The amounts of nicotine in a certain brand of cigarette are normally distributed with a mean of 0.972 g and a standard deviation of 0.289 g. The company that produces these cigarettes claims that it has now reduced the amount of nicotine. The supporting evidence consists of a sample of 36 cigarettes with a mean nicotine amount of 0.929 g. Assuming that the given mean and standard deviation have NOT changed, find the probability of randomly selecting 36 cigarettes with a mean of 0.929 g or less. P( ¯ x < 0.929 g) =

Answer 1

Answer:

P( ¯ x < 0.929 g) = 0.1867

Step-by-step explanation:

To solve this question, we need to understand the normal probability distribution and the central limit theorem.

Normal probability distribution

Problems of normally distributed samples are solved using the z-score formula.

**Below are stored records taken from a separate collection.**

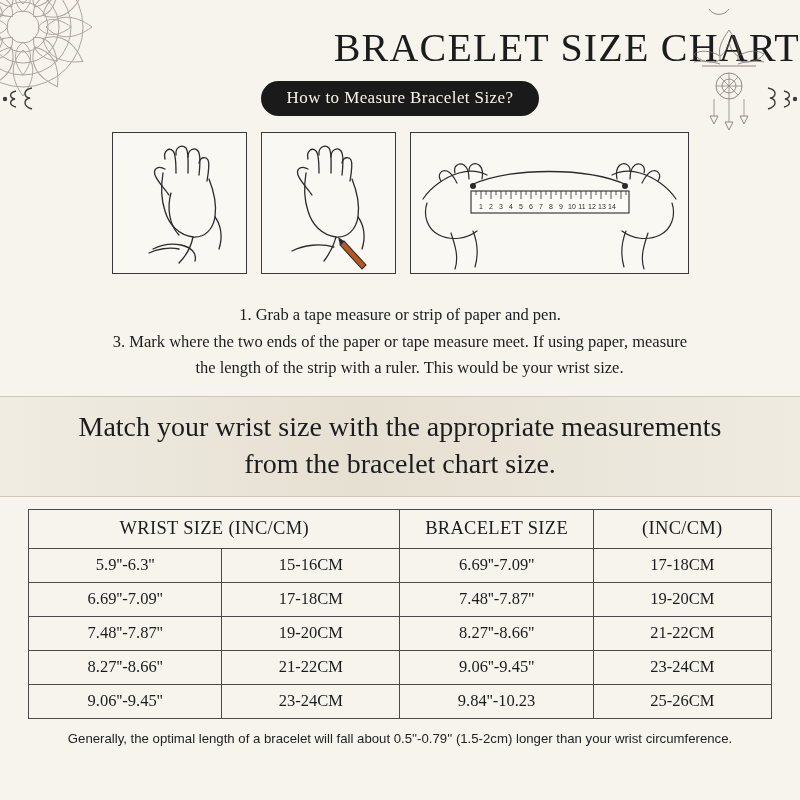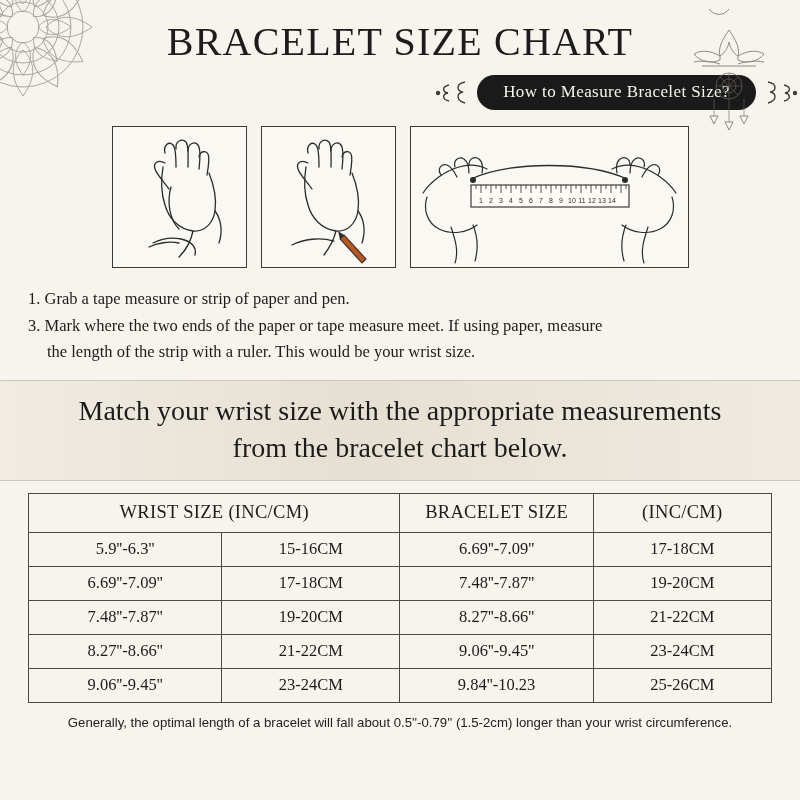"BRACELET SIZE CHART" .title { padding-top: 18px -> 24px; text-align: center -> right }
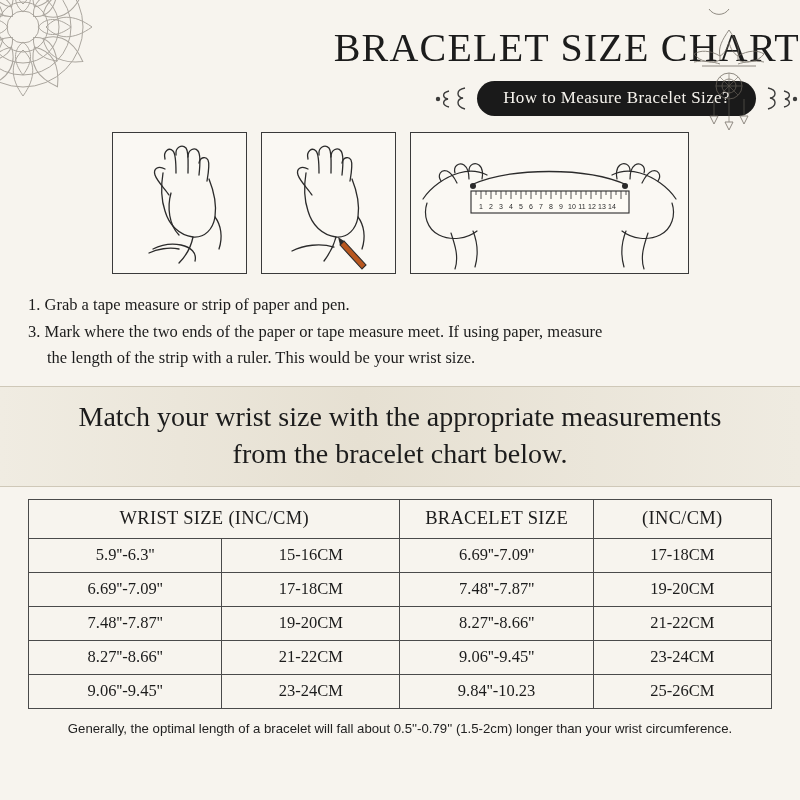"How to Measure Bracelet Size?" .subtitle-row { justify-content: flex-end -> space-between }
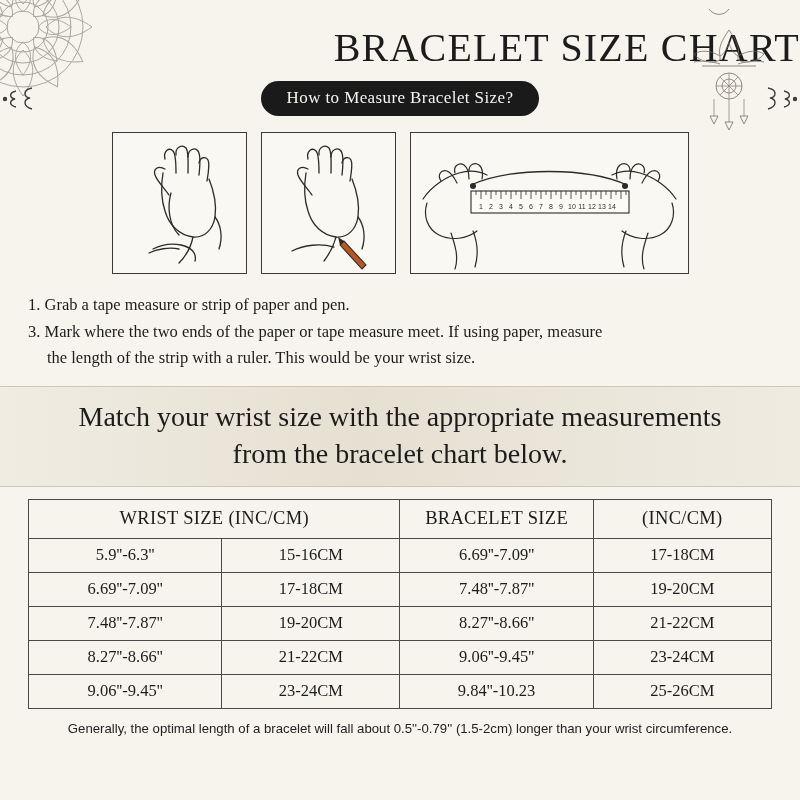"1. Grab a tape measure" .steps { margin: 18px 28px 0 28px -> 28px 28px 0 28px; text-align: none -> center }
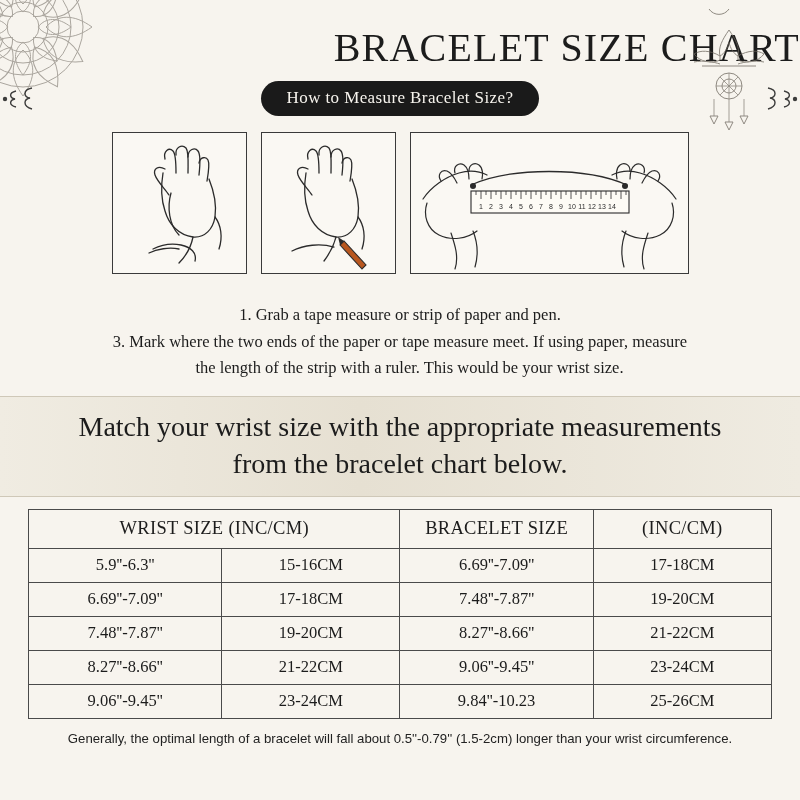"from the bracelet chart below." div { text: below -> size }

In a set with mean $\mu$ and standard deviation $\sigma$, the zscore of a measure X is given by:

$Z = \frac{X - \mu}{\sigma}$

The Z-score measures how many standard deviations the measure is from the mean. After finding the Z-score, we look at the z-score table and find the p-value associated with this z-score. This p-value is the probability that the value of the measure is smaller than X, that is, the percentile of X. Subtracting 1 by the pvalue, we get the probability that the value of the measure is greater than X.

Central Limit Theorem

The Central Limit Theorem estabilishes that, for a random variable X, with mean $\mu$ and standard deviation $\sigma$, the sample means with size n of at least 30 can be approximated to a normal distribution with mean $\mu$ and standard deviation $s = \frac{\sigma}{\sqrt{n}}$

In this problem, we have that:

$\mu = 0.972, \sigma = 0.289, n = 36, s = \frac{0.289}{\sqrt{6}} = 0.0482$

Assuming that the given mean and standard deviation have NOT changed, find the probability of randomly selecting 36 cigarettes with a mean of 0.929 g or less. P( ¯ x < 0.929 g) =

This is the pvalue of Z when X = 0.929. So

$Z = \frac{X - \mu}{\sigma}$

By the Central Limit Theorem

$Z = \frac{X - \mu}{s}$

$Z = \frac{0.929 - 0.972}{0.0482}$

$Z = -0.89$

$Z = -0.89$ has a pvalue of 0.1867. So

P( ¯ x < 0.929 g) = 0.1867